Task goal :: Please restate each line of the data that follows word for word, skipping any image.

(Change detection outputs)

####

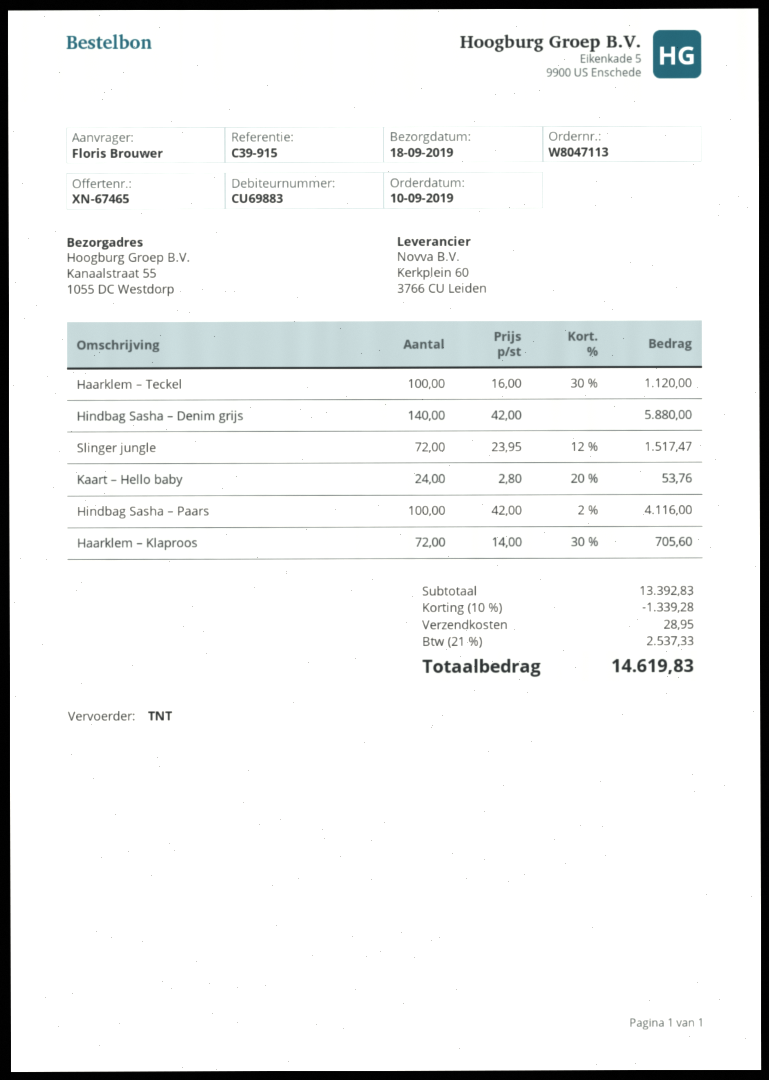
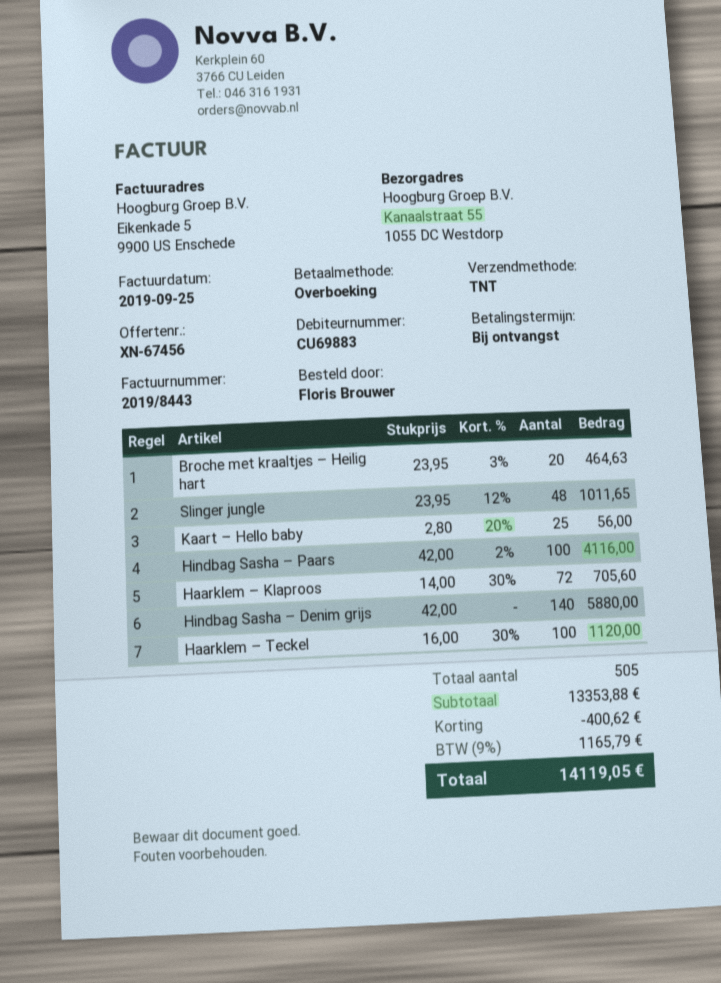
quote number: XN-67465 -> XN-67456
Slinger jungle: 72 x 23.95 - 12% = 1517.47 -> 48 x 23.95 - 12% = 1011.65
Kaart – Hello baby: 24 x 2.80 - 20% = 53.76 -> 25 x 2.80 - 20% = 56.00
Broche met kraaltjes – Heilig hart: none -> 20 x 23.95 - 3% = 464.63
subtotal: 13392.83 -> 13353.88
discount: 1339.28 -> 400.62
shipping: 28.95 -> none
tax: 21% = 2537.33 -> 9% = 1165.79
total: 14619.83 -> 14119.05

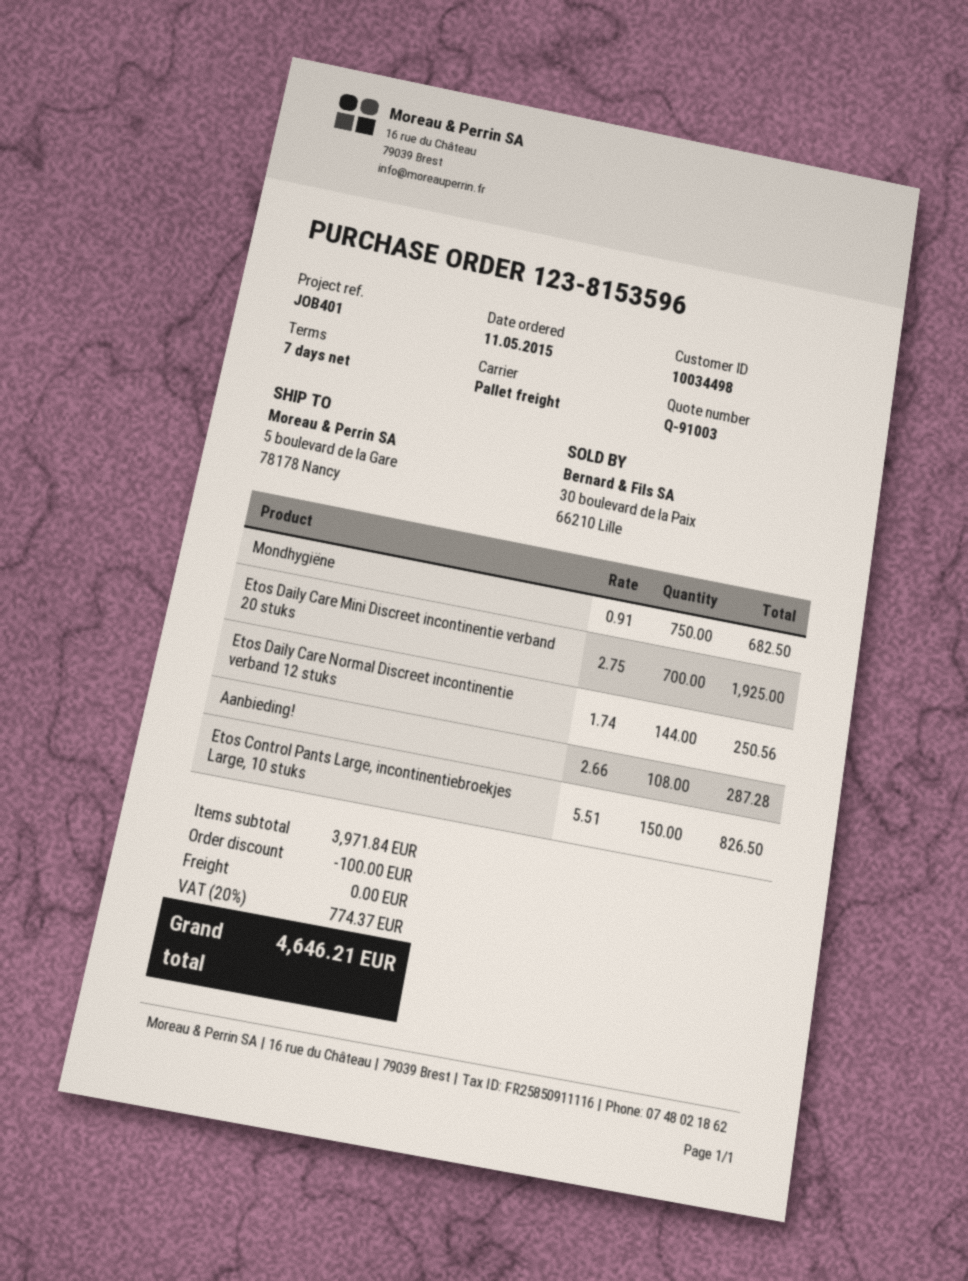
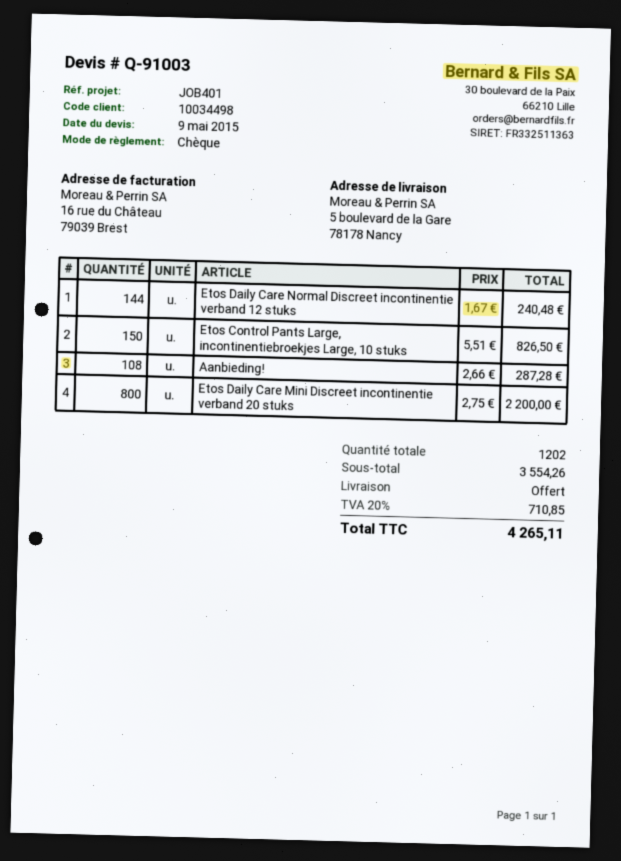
Mondhygiëne: 750 x 0.91 = 682.50 -> none
Etos Daily Care Mini Discreet incontinentie verband 20 stuks: 700 x 2.75 = 1925.00 -> 800 x 2.75 = 2200.00
Etos Daily Care Normal Discreet incontinentie verband 12 stuks: 144 x 1.74 = 250.56 -> 144 x 1.67 = 240.48
subtotal: 3971.84 -> 3554.26
discount: 100.00 -> none
tax: 20% = 774.37 -> 20% = 710.85
total: 4646.21 -> 4265.11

####

Task output ::
quote number: XN-67465 -> XN-67456
Slinger jungle: 72 x 23.95 - 12% = 1517.47 -> 48 x 23.95 - 12% = 1011.65
Kaart – Hello baby: 24 x 2.80 - 20% = 53.76 -> 25 x 2.80 - 20% = 56.00
Broche met kraaltjes – Heilig hart: none -> 20 x 23.95 - 3% = 464.63
subtotal: 13392.83 -> 13353.88
discount: 1339.28 -> 400.62
shipping: 28.95 -> none
tax: 21% = 2537.33 -> 9% = 1165.79
total: 14619.83 -> 14119.05

Mondhygiëne: 750 x 0.91 = 682.50 -> none
Etos Daily Care Mini Discreet incontinentie verband 20 stuks: 700 x 2.75 = 1925.00 -> 800 x 2.75 = 2200.00
Etos Daily Care Normal Discreet incontinentie verband 12 stuks: 144 x 1.74 = 250.56 -> 144 x 1.67 = 240.48
subtotal: 3971.84 -> 3554.26
discount: 100.00 -> none
tax: 20% = 774.37 -> 20% = 710.85
total: 4646.21 -> 4265.11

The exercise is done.